One immense relief was that there were no longer awkward silences between him, Ron and Hermione. The Prophecy bothered all three of them constantly, and it surprised Harry how easy he found it to talk about it with them.
"You survived for a reason, Harry," said Hermione, one afternoon several days after the night Pettigrew had escaped Lupin. "There's something going on that we can't ever understand...but I think you'll get through it. I think you can defeat him."
Harry looked fretfully out of the window, to where the weak sun was bathing Grimmauld Place in a wash of gold. "Yeah," he said, quietly. "I hope so."

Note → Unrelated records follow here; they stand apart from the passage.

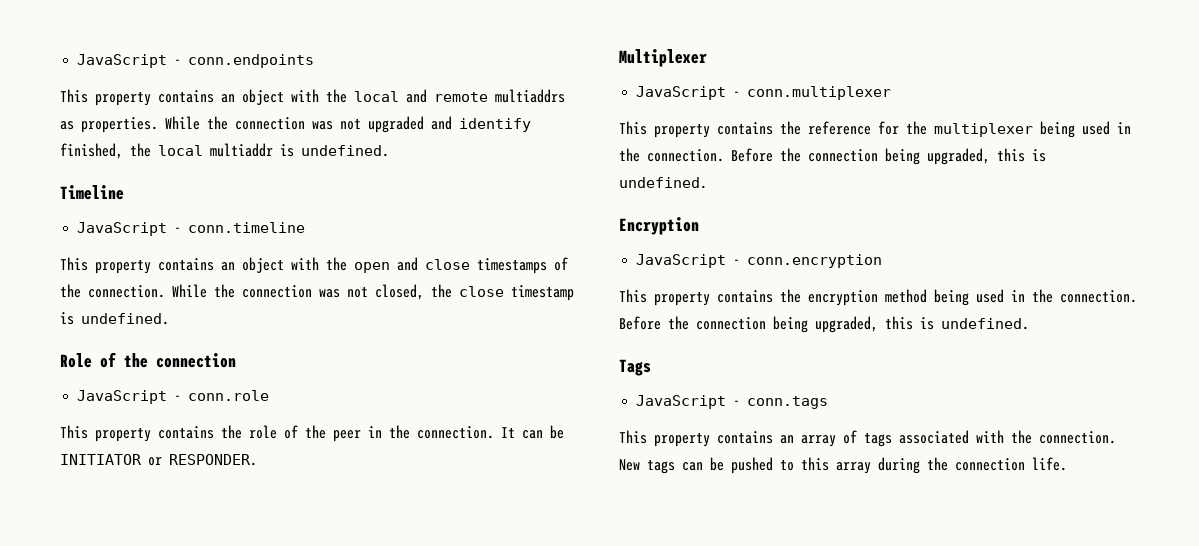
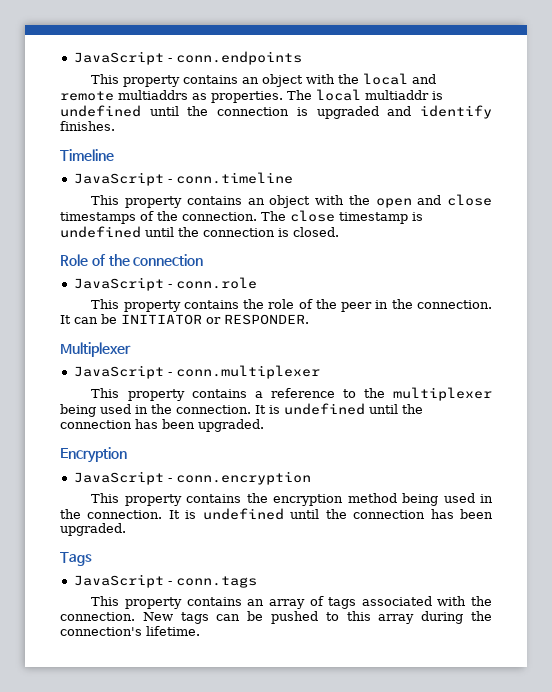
[165,116,531,133] [60,143,389,159] While the connection was not upgraded and identify finished, the local multiaddr is undefined. -> [287,89,443,101] [60,105,493,119] [60,121,115,131] The local multiaddr is undefined until the connection is upgraded and identify finishes.
[172,284,574,301] [60,312,169,325] While the connection was not closed, the close timestamp is undefined. -> [261,210,423,224] [60,226,339,238] The close timestamp is undefined until the connection is closed.
[780,121,899,135] the reference for -> [254,388,356,398] a reference to
[731,148,1046,165] [619,177,707,189] Before the connection being upgraded, this is undefined. -> [255,403,423,415] [60,419,264,432] It is undefined until the connection has been upgraded.
[619,316,1029,333] Before the connection being upgraded, this is undefined. -> [168,508,494,520] [60,523,126,536] It is undefined until the connection has been upgraded.
[955,457,1067,471] connection life. -> [60,626,200,636] connection's lifetime.

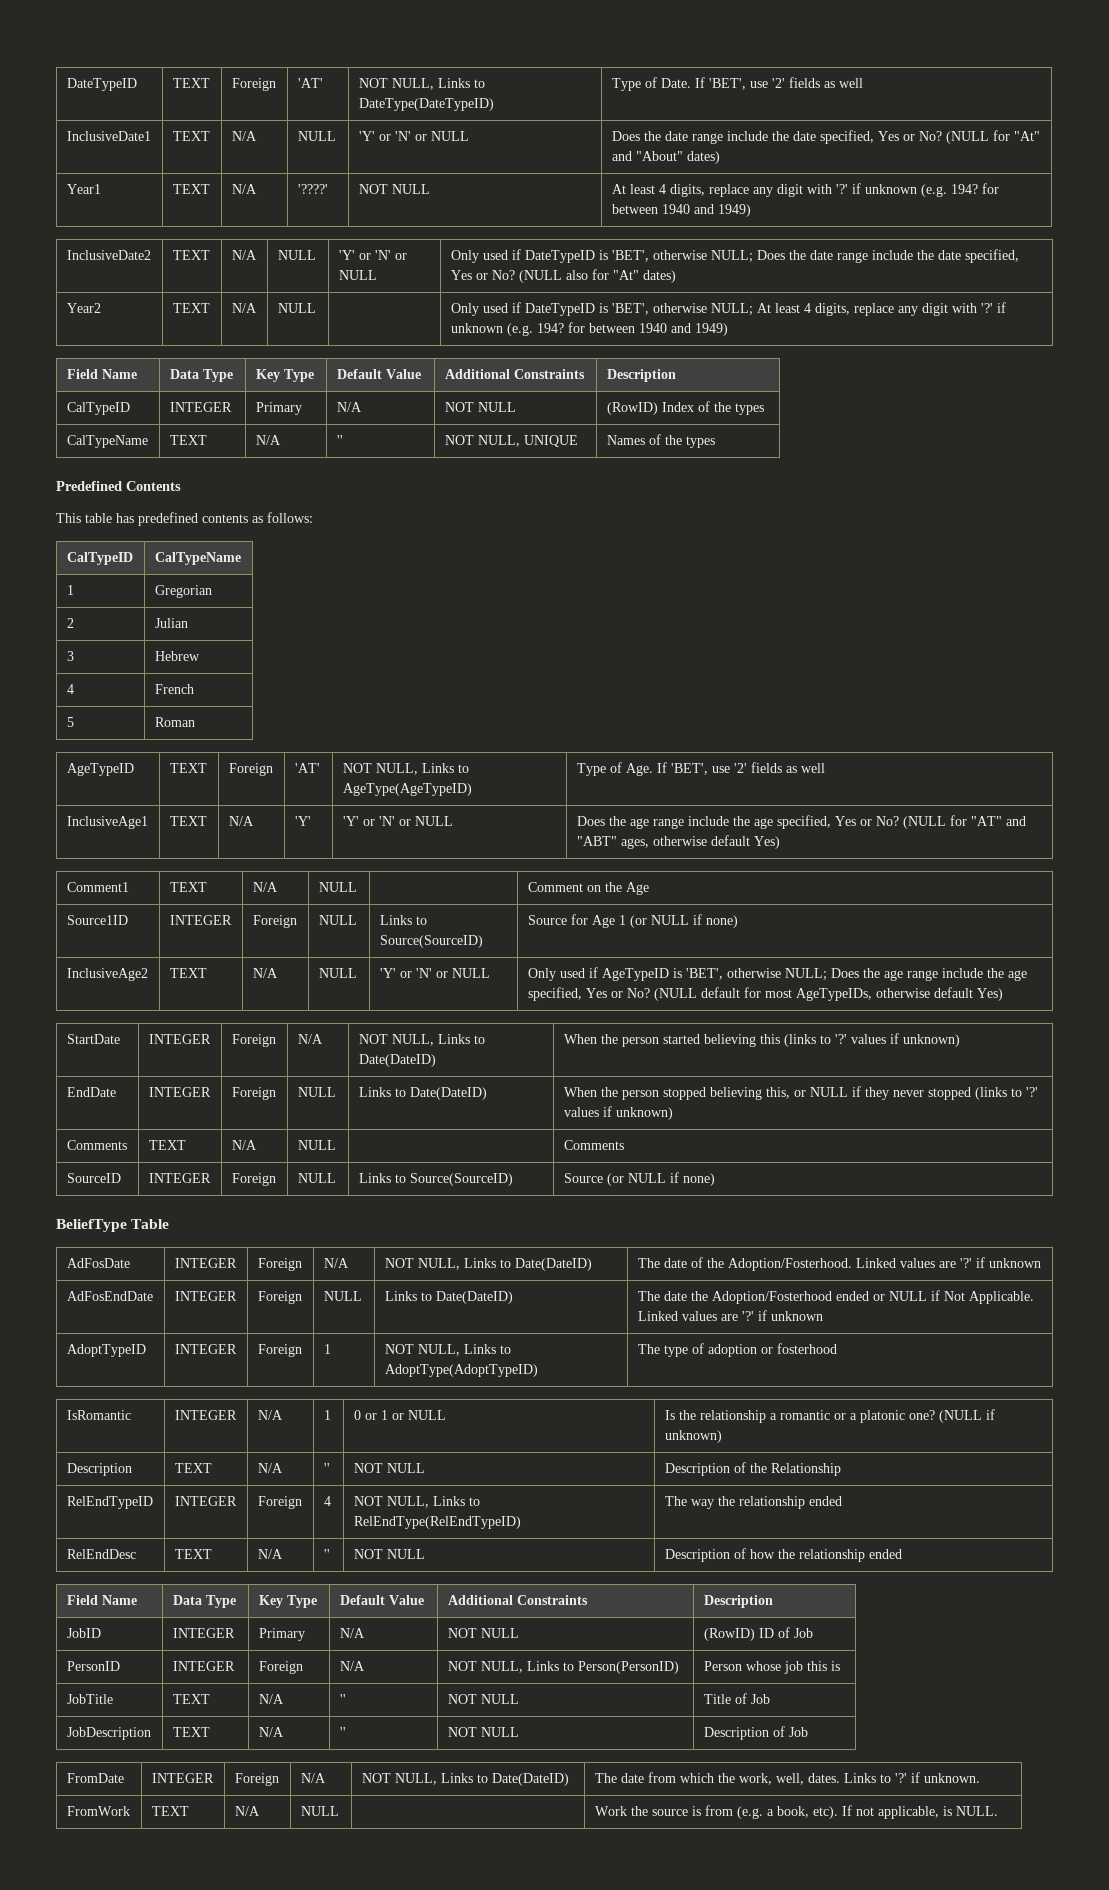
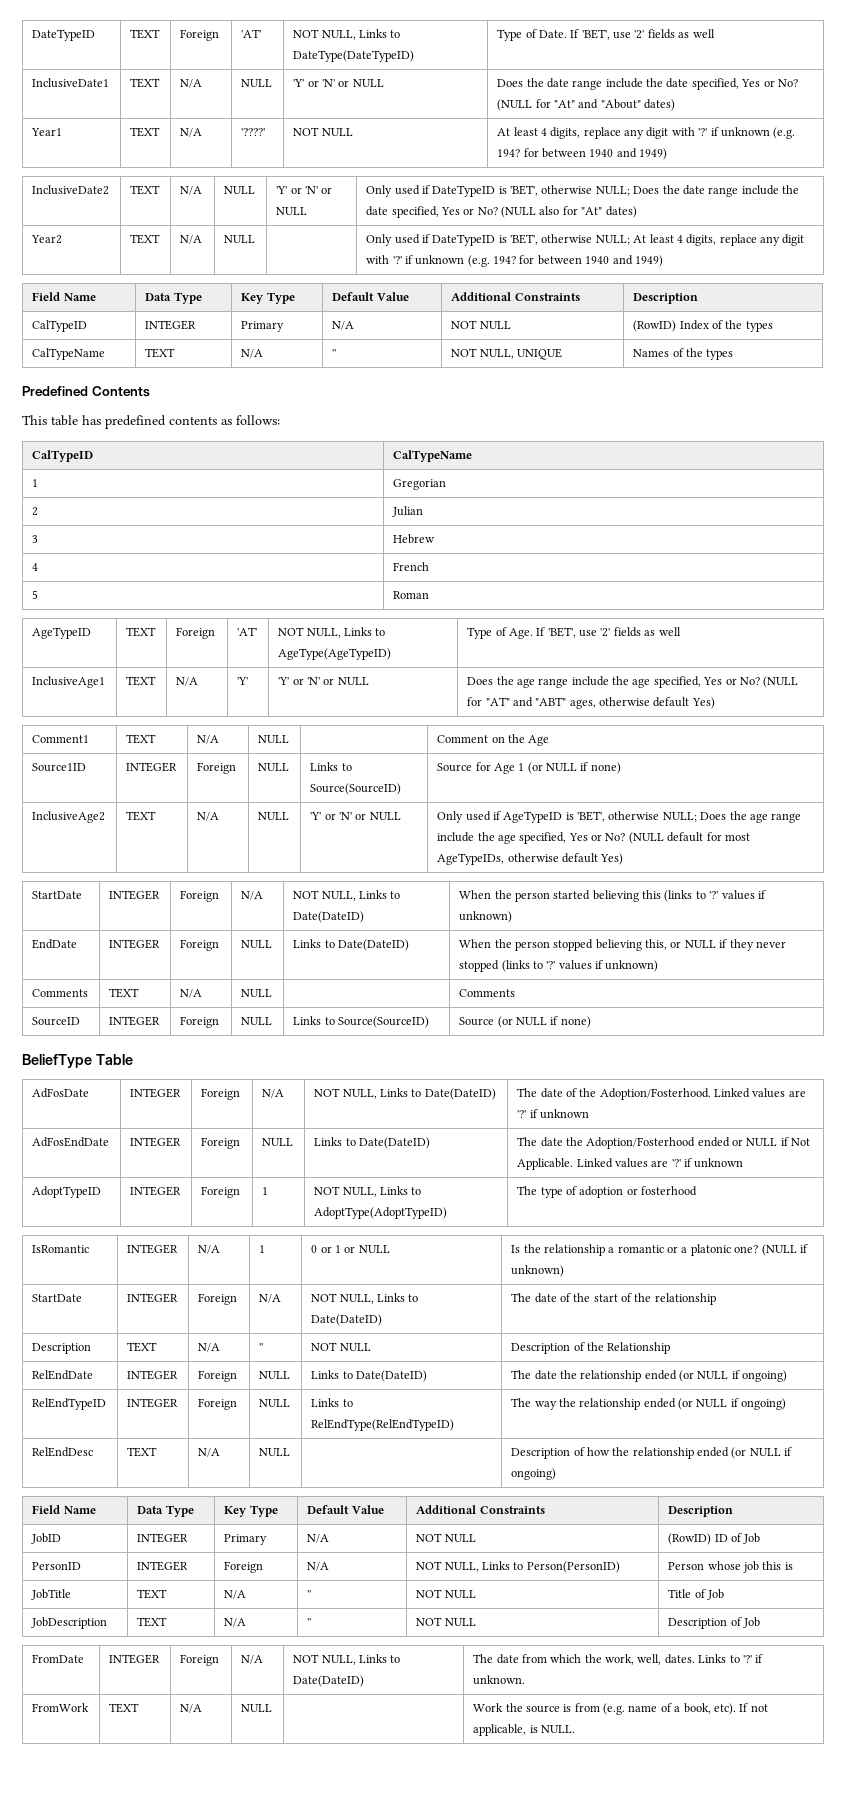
(722, 1436) none -> [32,1294,83,1302] [127,1293,179,1303] [198,1293,238,1305] [259,1294,282,1303] [311,1293,419,1304] [311,1314,383,1326] [511,1293,716,1305] // StartDate | INTEGER | Foreign | N/A | NOT NULL, Links to Date(DateID) | The date of the start of the relationship
(841, 1469) none -> [32,1370,94,1380] [127,1370,179,1380] [198,1370,238,1382] [259,1371,291,1379] [311,1370,427,1382] [511,1370,788,1382] // RelEndDate | INTEGER | Foreign | NULL | Links to Date(DateID) | The date the relationship ended (or NULL if ongoing)
[323,1496,331,1506] [353,1496,429,1508] 4 | NOT NULL, -> [259,1399,291,1407] NULL |
(842, 1501) none -> [678,1398,787,1410] (or NULL if ongoing)
[323,1549,330,1559] [353,1549,425,1559] '' | NOT NULL -> [259,1448,291,1456] NULL |
(902, 1554) none -> [731,1447,793,1459] [511,1468,557,1480] (or NULL if ongoing)
(763, 1812) none -> [628,1703,672,1712] name of

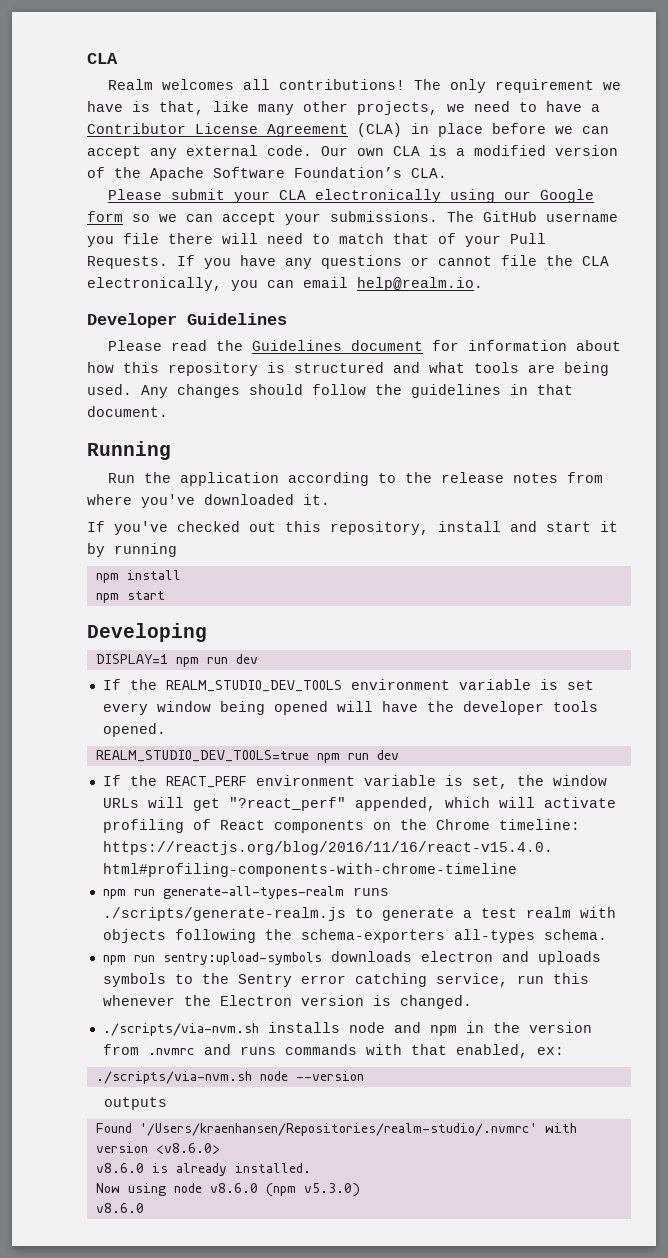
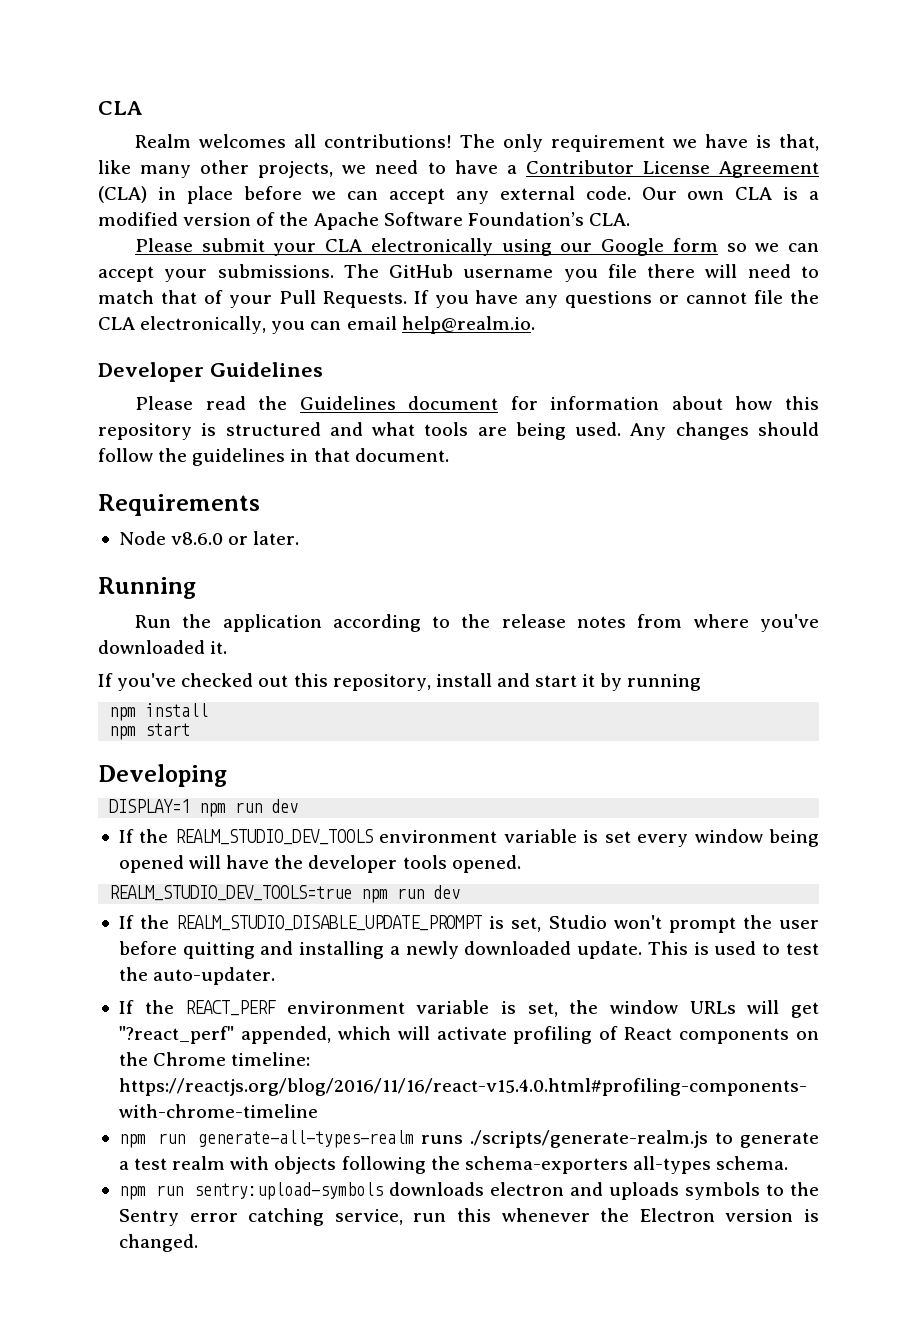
(168, 411) none -> [98,494,260,516] [118,531,300,545] // Requirements // Node v8.6.0 or later.
(399, 755) none -> [118,915,820,933] [118,941,819,959] [118,967,276,985] // If the REALM_STUDIO_DISABLE_UPDATE_PROMPT is set, Studio won't prompt the user before quitting and installing a newly downloaded update. This is used to test the auto-updater.
[102,1022,592,1036] [102,1044,564,1058] [95,1071,364,1084] [104,1097,168,1110] [95,1123,577,1136] [95,1143,220,1154] [95,1163,311,1176] [95,1183,360,1197] [95,1203,144,1213] // ./scripts/via-nvm.sh installs node and npm in the version from .nvmrc and runs commands with that enabled, ex: // ./scripts/via-nvm.sh node --version // outputs // Found '/Users/kraenhansen/Repositories/realm-studio/.nvmrc' with version <v8.6.0> // v8.6.0 is already installed. // Now using node v8.6.0 (npm v5.3.0) // v8.6.0 -> (198, 1243) none

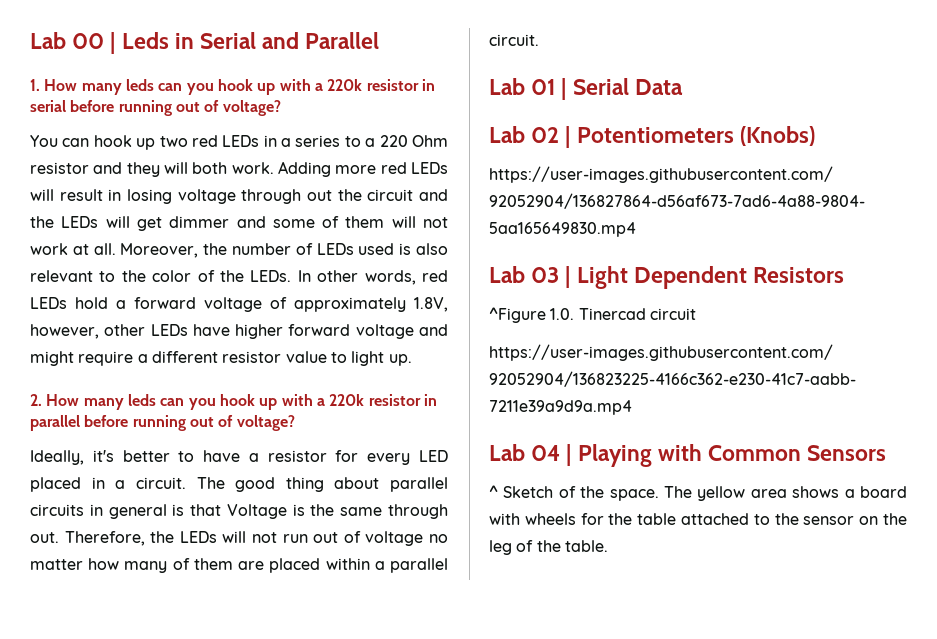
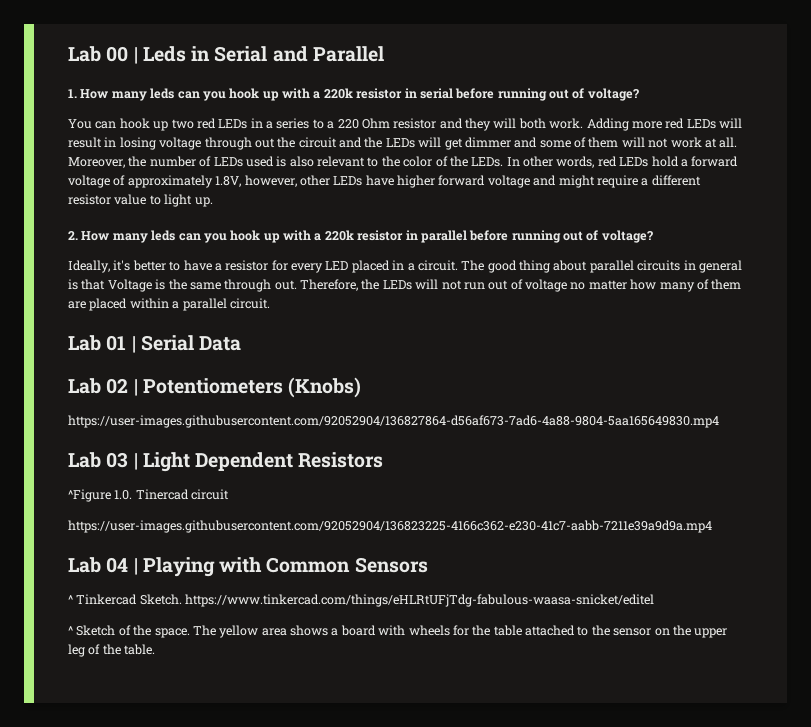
(887, 453) none -> [68,594,655,607] // ^ Tinkercad Sketch. https://www.tinkercad.com/things/eHLRtUFjTdg-fabulous-waasa-snicket/editel
(907, 519) none -> [694,628,728,638] upper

Ron twiddled his thumbs for a moment, then said, awkardly, "D'you reckon there's...you know...something afterwards? Or does it all just kind of...go black?"
They both knew what he meant. And strangely enough, Harry realised that he had an answer.
"They're not gone, you know," he said, remembering Luna's words at the end of the previous year. "They're out of sight, that's all. Just beyond the veil."
He felt his heart lift as he looked out on the sunlit square. Just beyond the veil. That's all.
The one thing he did not confide in Ron and Hermione was his conversation with Lupin. That, he felt, was private. There was a new, quiet understanding between him and Lupin now. They both missed Sirius more than anyone else could understand, and memories of him haunted both their waking and sleeping hours. Harry's nightmare persisted- still Bellatrix's jet of light sent Sirius falling through the veil...still Harry rushed forward desperately, only to be held back by Lupin...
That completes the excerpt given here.